Car les troisième et quatrième saisons sombrent peu à peu, entraînant leurs personnages dans leurs propres caricatures. Et comme on parle d’Israël et de la Palestine, cette simplification n’a rien d’anodin.
Pour résumer l’évolution :
● Saisons 1 et 2 : les services israéliens contre le Hamas.
● Saison 3 : les Israéliens contre d’autres terroristes palestiniens.
● Saison 4 : les Juifs contre les Arabes…
À ce rythme-là, je craignais que la cinquième saison nous propose Hulk contre Goldorak. Mais non : miracle ! Fauda retrouve enfin ce qui faisait sa force — de la subtilité, des hésitations et de véritables dilemmes moraux au cœur de l’action.
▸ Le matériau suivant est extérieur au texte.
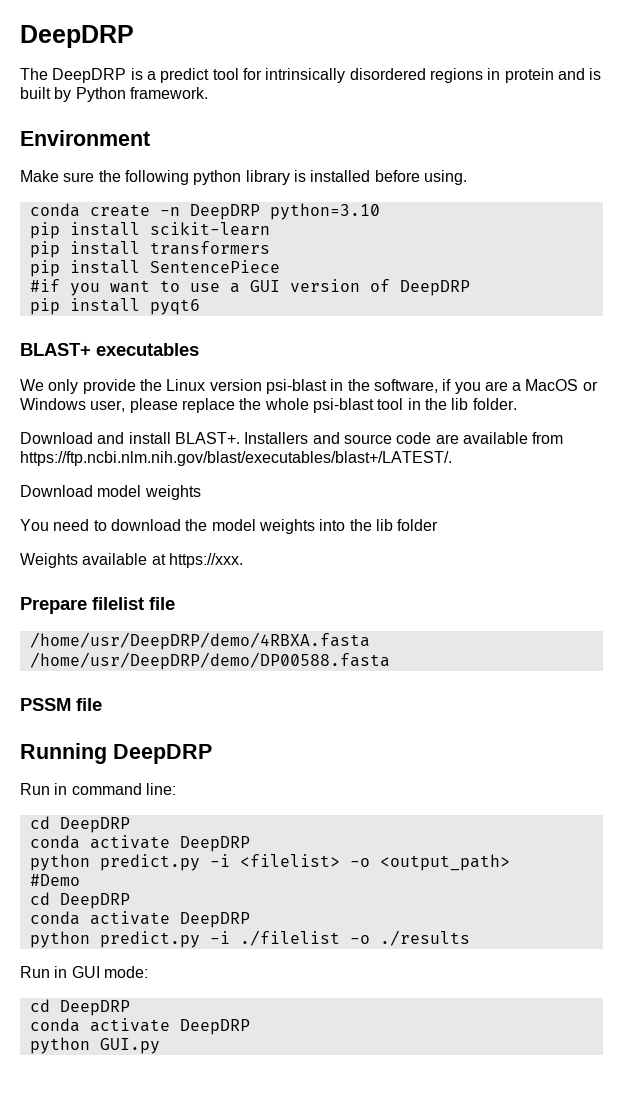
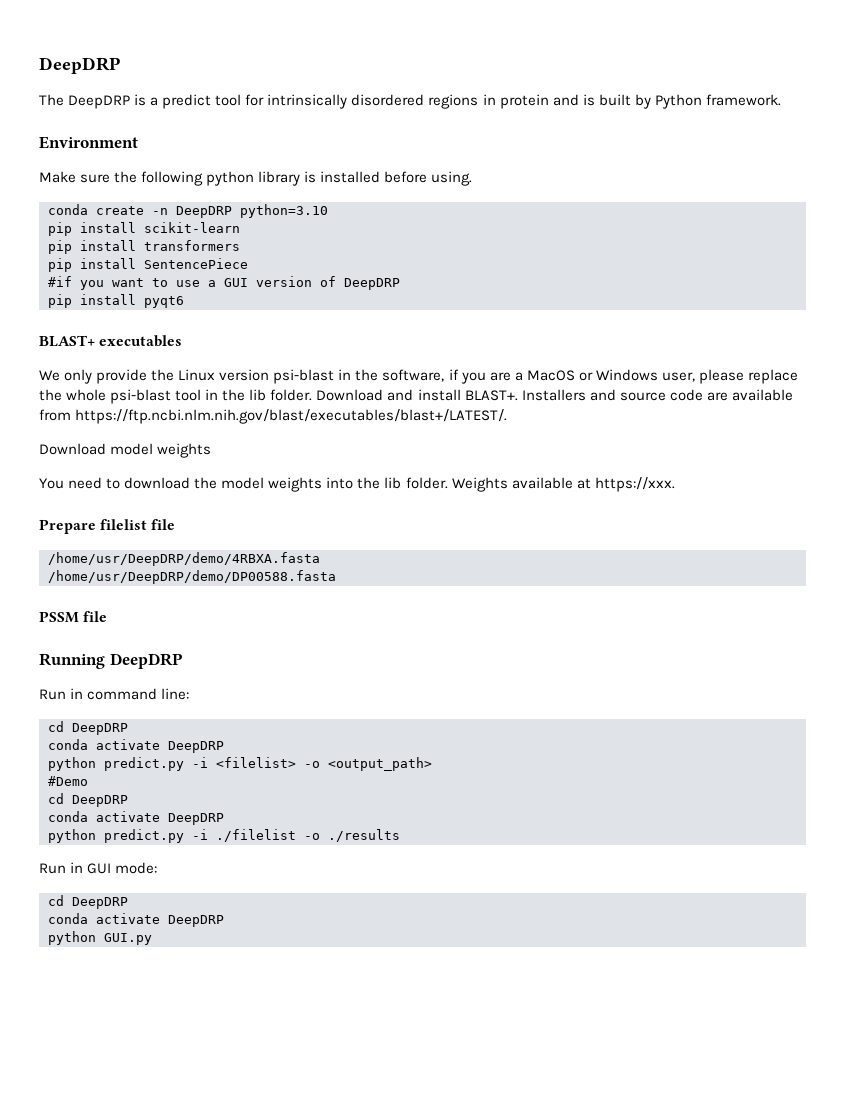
- We only provide the Linux version psi-blast in the software, if you are a MacOS or Windows user, please replace the whole psi-blast tool in the lib folder.
- Download and install BLAST+.
+ We only provide the Linux version psi-blast in the software, if you are a MacOS or Windows user, please replace the whole psi-blast tool in the lib folder. Download and install BLAST+.
- You need to download the model weights into the lib folder
- Weights available at https://xxx.
+ You need to download the model weights into the lib folder. Weights available at https://xxx.

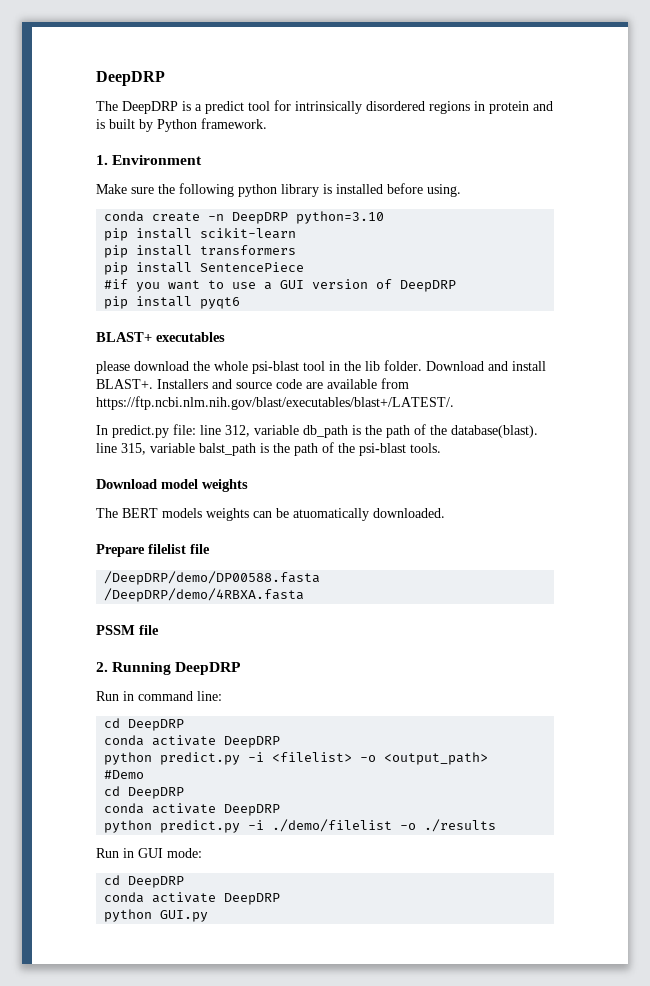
- Environment
+ 1. Environment
- We only provide the Linux version psi-blast in the software, if you are a MacOS or Windows user, please replace the whole psi-blast tool in the lib folder.
+ please download the whole psi-blast tool in the lib folder.
+ In predict.py file: line 312, variable db_path is the path of the database(blast). line 315, variable balst_path is the path of the psi-blast tools.
  Download model weights
- You need to download the model weights into the lib folder. Weights available at https://xxx.
+ The BERT models weights can be atuomatically downloaded.
- /home/usr/DeepDRP/demo/4RBXA.fasta
- /home/usr/DeepDRP/demo/DP00588.fasta
+ /DeepDRP/demo/DP00588.fasta
+ /DeepDRP/demo/4RBXA.fasta
- Running DeepDRP
+ 2. Running DeepDRP
- python predict.py -i ./filelist -o ./results
+ python predict.py -i ./demo/filelist -o ./results

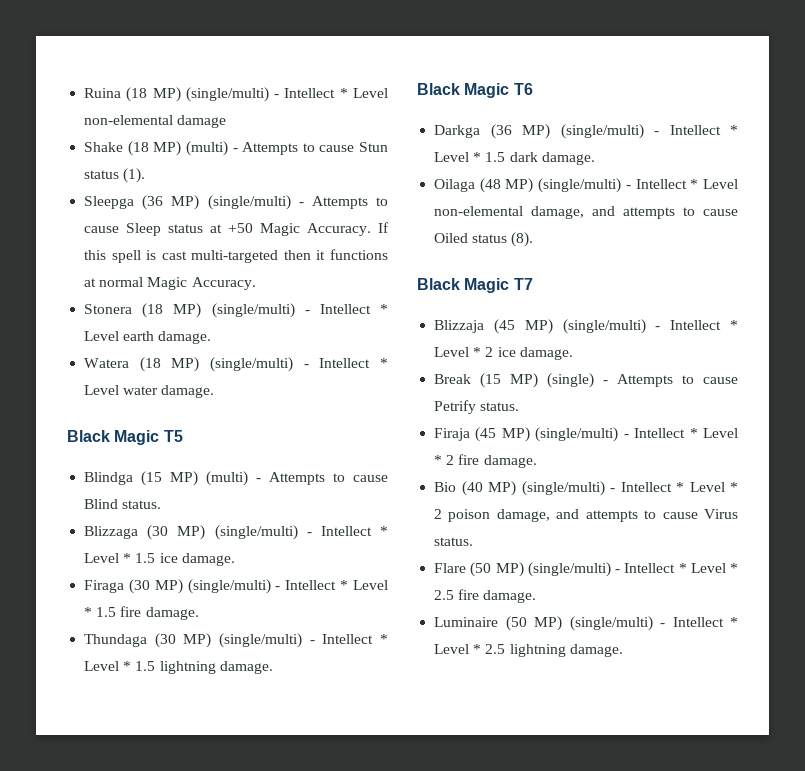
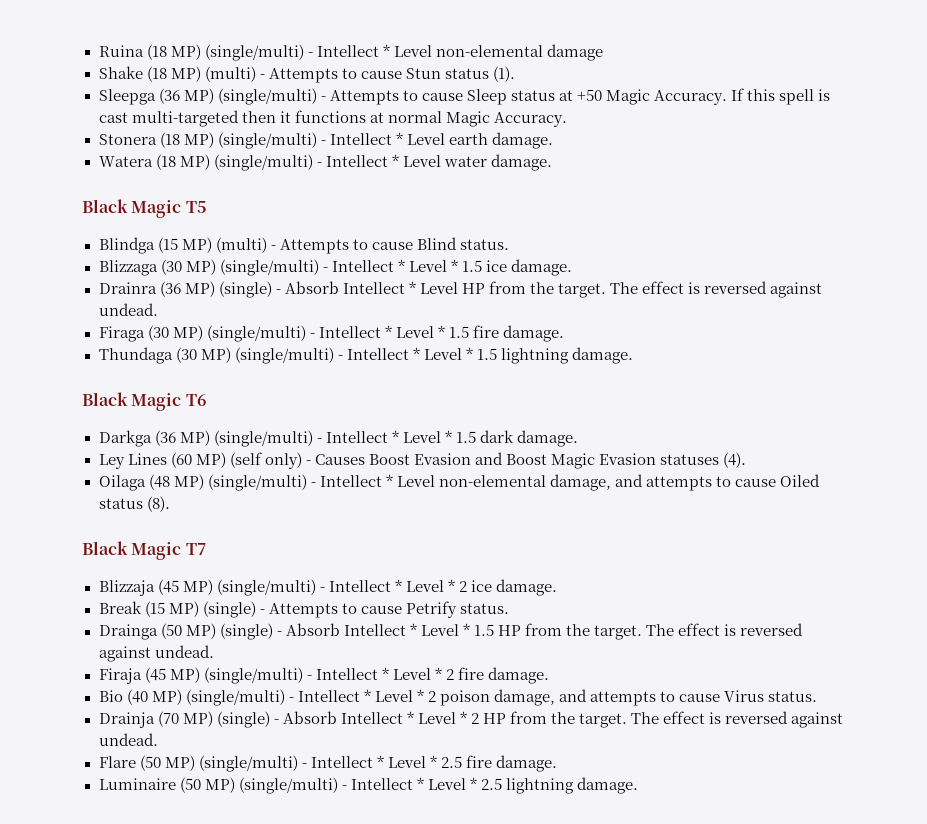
+ Drainra (36 MP) (single) - Absorb Intellect * Level HP from the target. The effect is reversed against undead.
+ Ley Lines (60 MP) (self only) - Causes Boost Evasion and Boost Magic Evasion statuses (4).
+ Drainga (50 MP) (single) - Absorb Intellect * Level * 1.5 HP from the target. The effect is reversed against undead.
+ Drainja (70 MP) (single) - Absorb Intellect * Level * 2 HP from the target. The effect is reversed against undead.

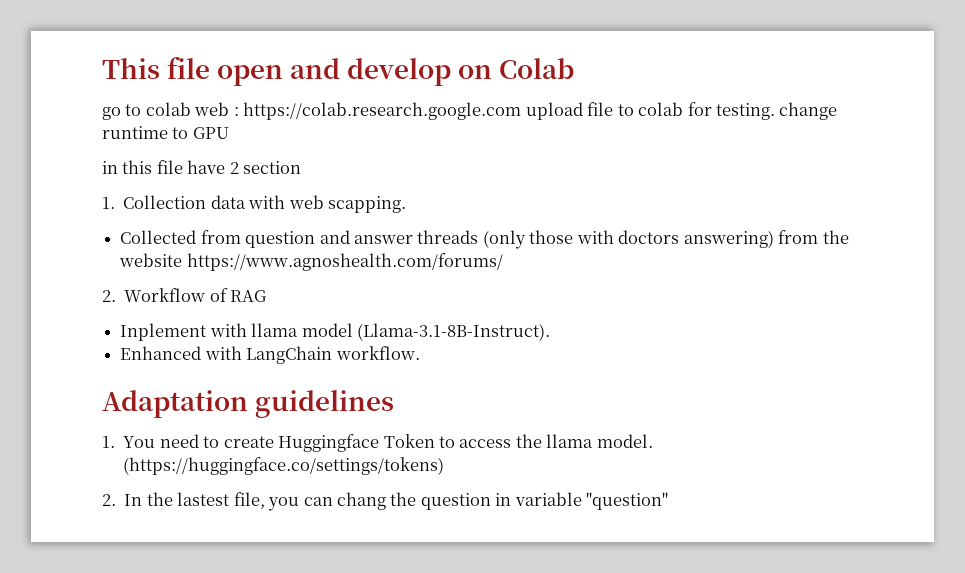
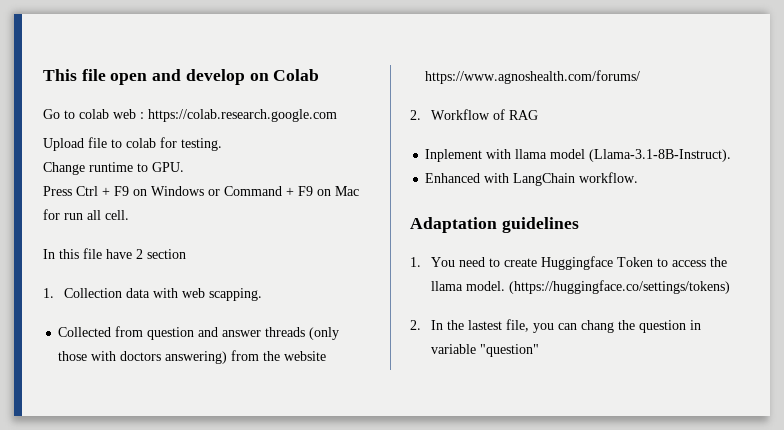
- go to colab web : https://colab.research.google.com upload file to colab for testing. change runtime to GPU
- in this file have 2 section
+ Go to colab web : https://colab.research.google.com
+ Upload file to colab for testing.
+ Change runtime to GPU.
+ Press Ctrl + F9 on Windows or Command + F9 on Mac for run all cell.
+ In this file have 2 section

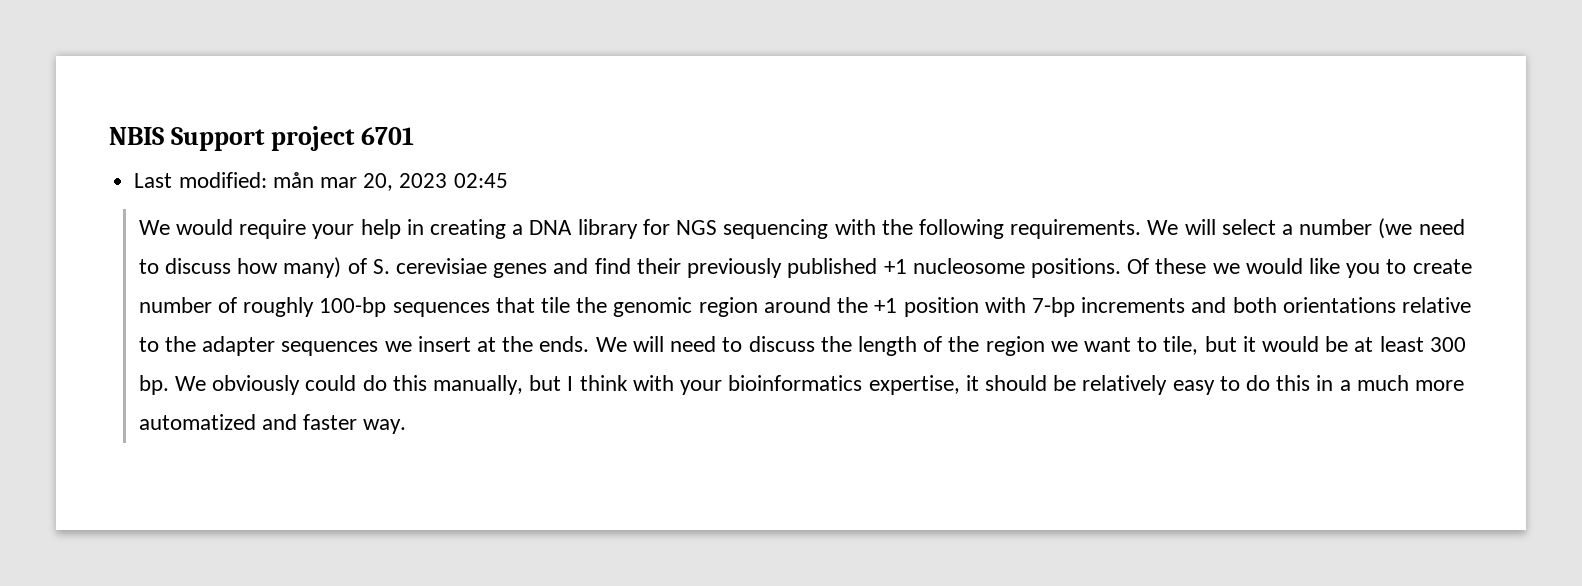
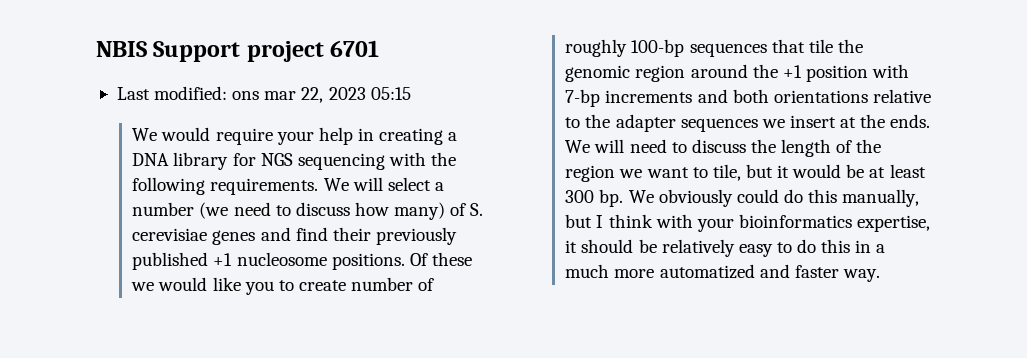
- Last modified: mån mar 20, 2023 02:45
+ Last modified: ons mar 22, 2023 05:15

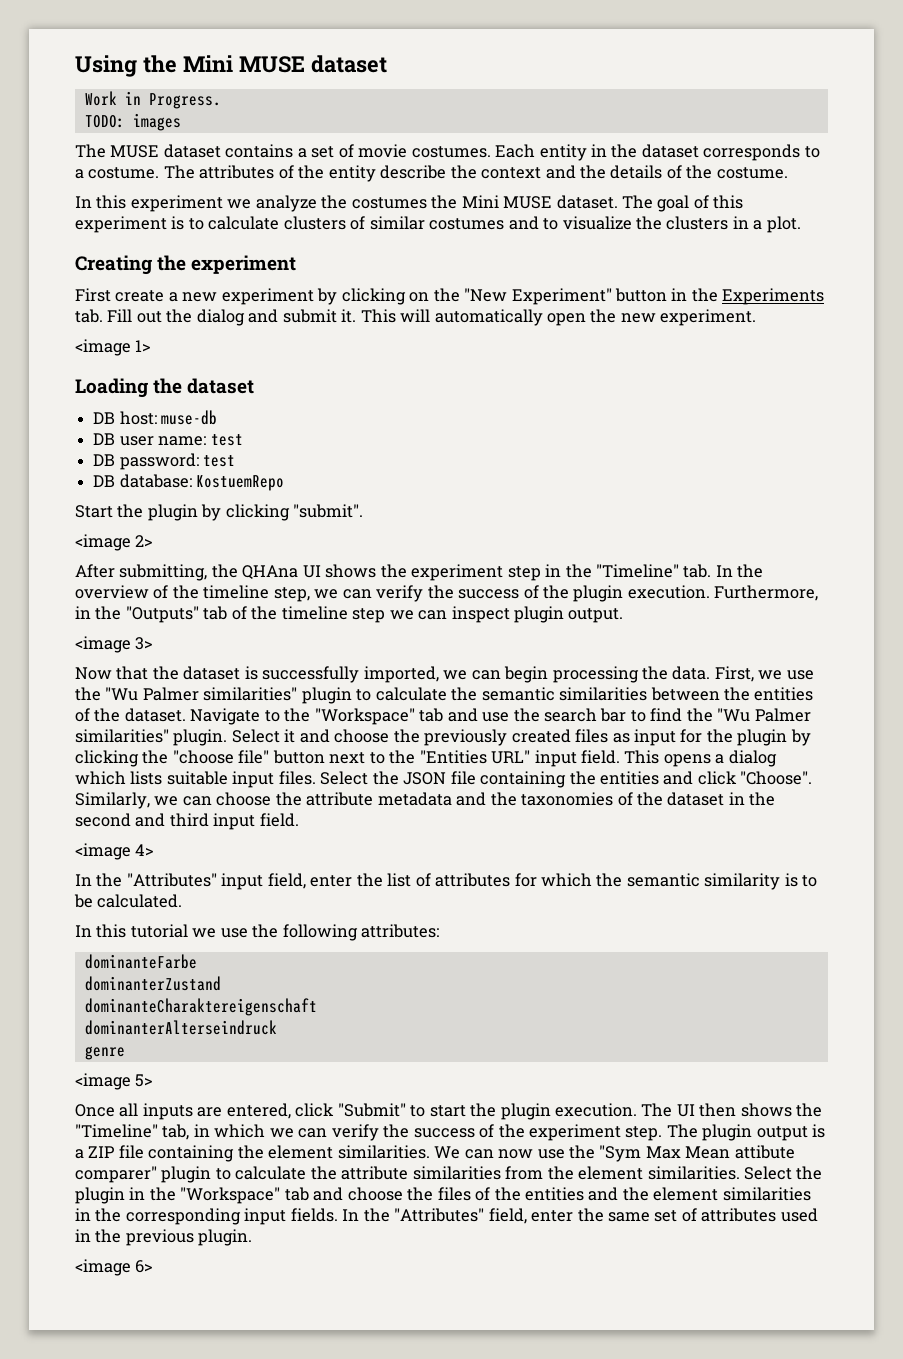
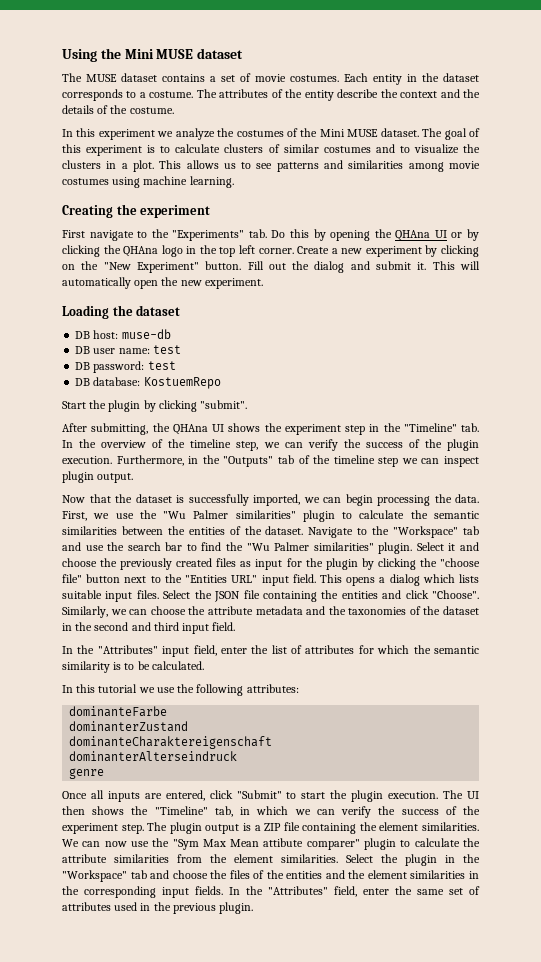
- Work in Progress.
- TODO: images
- In this experiment we analyze the costumes the Mini MUSE dataset.
+ In this experiment we analyze the costumes of the Mini MUSE dataset.
- The goal of this experiment is to calculate clusters of similar costumes and to visualize the clusters in a plot.
+ The goal of this experiment is to calculate clusters of similar costumes and to visualize the clusters in a plot. This allows us to see patterns and similarities among movie costumes using machine learning.
  Creating the experiment
- First create a new experiment by clicking on the "New Experiment" button in the Experiments tab. Fill out the dialog and submit it.
+ First navigate to the "Experiments" tab. Do this by opening the QHAna UI or by clicking the QHAna logo in the top left corner. Create a new experiment by clicking on the "New Experiment" button. Fill out the dialog and submit it.
- <image 1>
- <image 2>
- <image 3>
- <image 4>
- <image 5>
- <image 6>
Bien sûr, les événements du 7 Octobre sont passés par là, et l’affrontement reste celui des services israéliens contre des terroristes palestiniens. Mais cette fois, la série retrouve une certaine nuance de part et d’autre. Elle ne nous dicte plus mécaniquement qui aimer ou qui haïr et parvient même à humaniser ses « méchants » sans pour autant les absoudre.
Finalement, la caricature aura simplement changé de camp. On la retrouve chez certains journalistes, comme celui de Libération, qui a choisi de titrer : « Avec Fauda, Netflix fait le Tsahal boulot. » Une formule brillante, peut-être. Une critique fidèle à cette cinquième saison, beaucoup moins.